El Encuentro Histórico: Bulls de Chicago en la Ciudad de la Luz

En 1997, París fue testigo de un evento deportivo que marcó un hito en las relaciones entre el baloncesto europeo y la NBA. La visita de los Bulls de Chicago, liderados por Michael Jordan, al Open McDonald’s, sirvió como una plataforma para medir las fuerzas entre los mejores equipos del mundo. Este torneo, celebrado durante el verano, no solo reforzó lazos internacionales sino que también puso de manifiesto la supremacía de la liga norteamericana. A pesar de la victoria aplastante de los Bulls sobre el Olympiacos griego, lo más destacado fue el contexto emocional y profesional que rodeaba al equipo estadounidense. Los conflictos internos, particularmente entre Jerry Krause y Phil Jackson, ya estaban a flor de piel, presagiando el fin de una era dorada en la historia del baloncesto.

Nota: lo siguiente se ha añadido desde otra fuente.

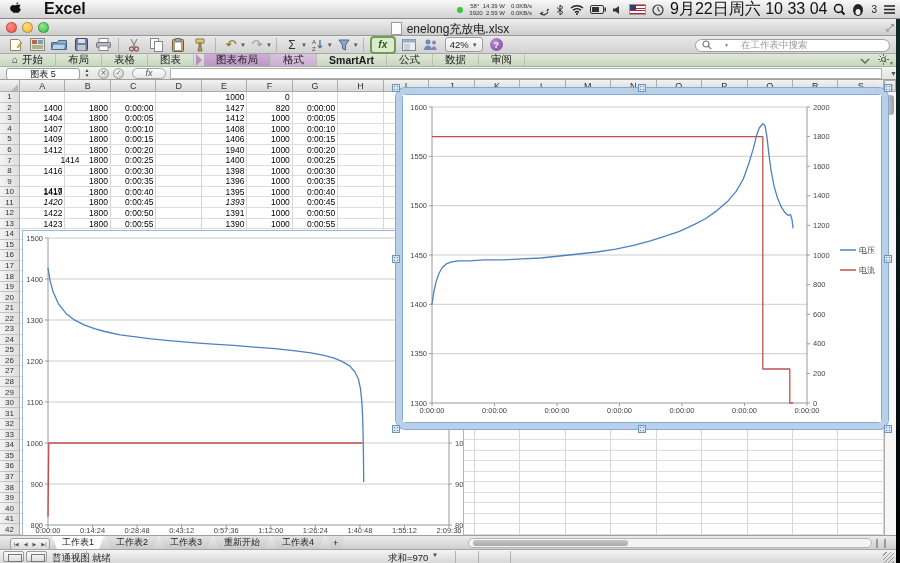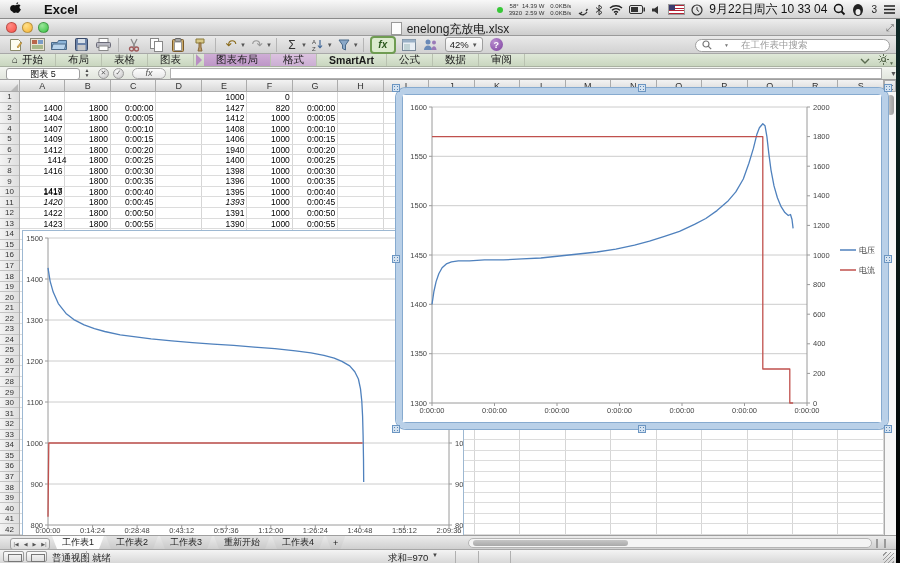"Excel" .menu-item { font-size: 13px -> 16px }
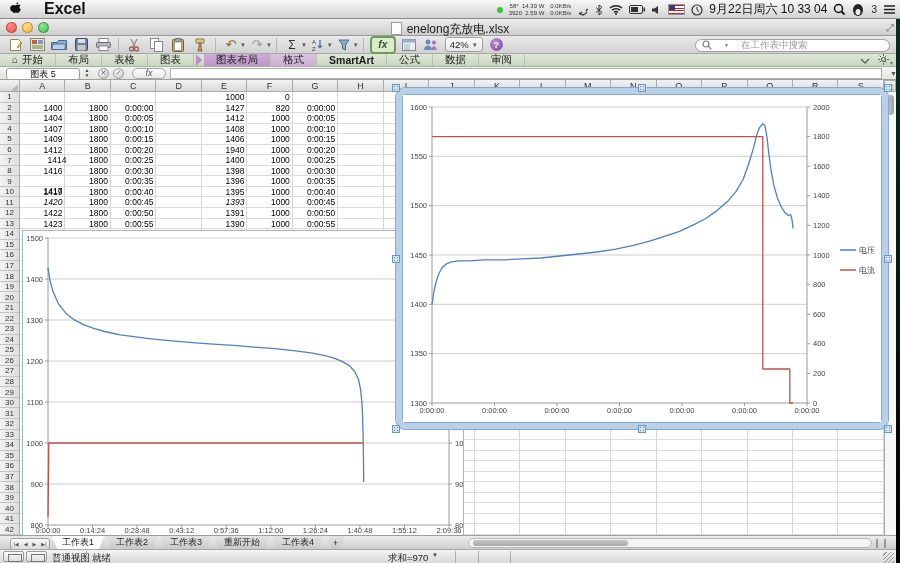"9月22日周六 10 33 04" .mb-time { font-size: 12px -> 16px }
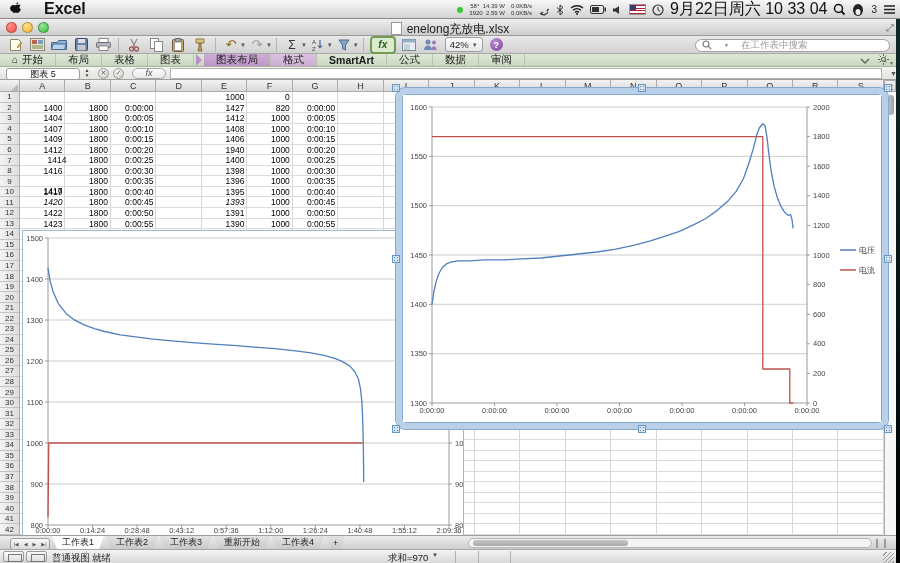"1414" span.cell { left: 4px -> 17px }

La ciudad de París se convirtió en un escenario perfecto para este encuentro, donde la elegancia y el glamour se mezclaron con el deporte. El evento contaba con la participación de algunos de los equipos más emblemáticos de Europa, incluyendo Barcelona y Benetton Treviso. Sin embargo, la atención se centraba en los Bulls de Chicago, quienes habían llegado a Francia con cinco anillos de campeonato bajo el brazo. La presencia de Michael Jordan, quien se llevó el MVP del torneo, fue el punto culminante. En aquel entonces, los Bulls estaban inmersos en una serie de tensiones internas, especialmente relacionadas con el futuro de Phil Jackson y la relación conflictiva con Jerry Krause. Este último había renovado a Jackson solo por una temporada, lo que desencadenó una discusión decisiva entre ambos.

Los Bulls, aunque invictos en el torneo, enfrentaban problemas fuera de la cancha. La dinámica del equipo estaba fracturada, con rumores de desapariciones inexplicables de Dennis Rodman y la ausencia de Scottie Pippen debido a una lesión. Esta situación subrayaba la fragilidad de una dinastía que parecía indestructible. El triunfo de los Bulls en París, con un marcador final de 104-78 contra el Olympiacos, demostró nuevamente la superioridad de la NBA, pero también dejó claro que los días de gloria del equipo estaban contados. La frase icónica de Krause, “las organizaciones ganan campeonatos”, resonaba cada vez más fuerte, afectando profundamente a Jordan y otros miembros clave del equipo.

Tras su regreso a Estados Unidos, los Bulls continuaron su camino hacia el sexto campeonato, pero el clima interno había cambiado irremediablemente. La regular season avanzó con un telón de fondo de discordia, hasta llegar a la histórica jugada final en Salt Lake City, donde Jordan anotó el tiro decisivo sobre Bryon Russell. Luego vendría el adiós: Pippen se marchó a los Rockets, Rodman firmó con los Lakers, y Jackson prometió no volver a entrenar. Finalmente, Jordan anunció su segunda retirada tras el primer lockout de la NBA. Este viaje a París marcó el principio del fin para una de las dinastías más legendarias en la historia del baloncesto, pero también dejó un legado imborrable en la memoria colectiva del deporte.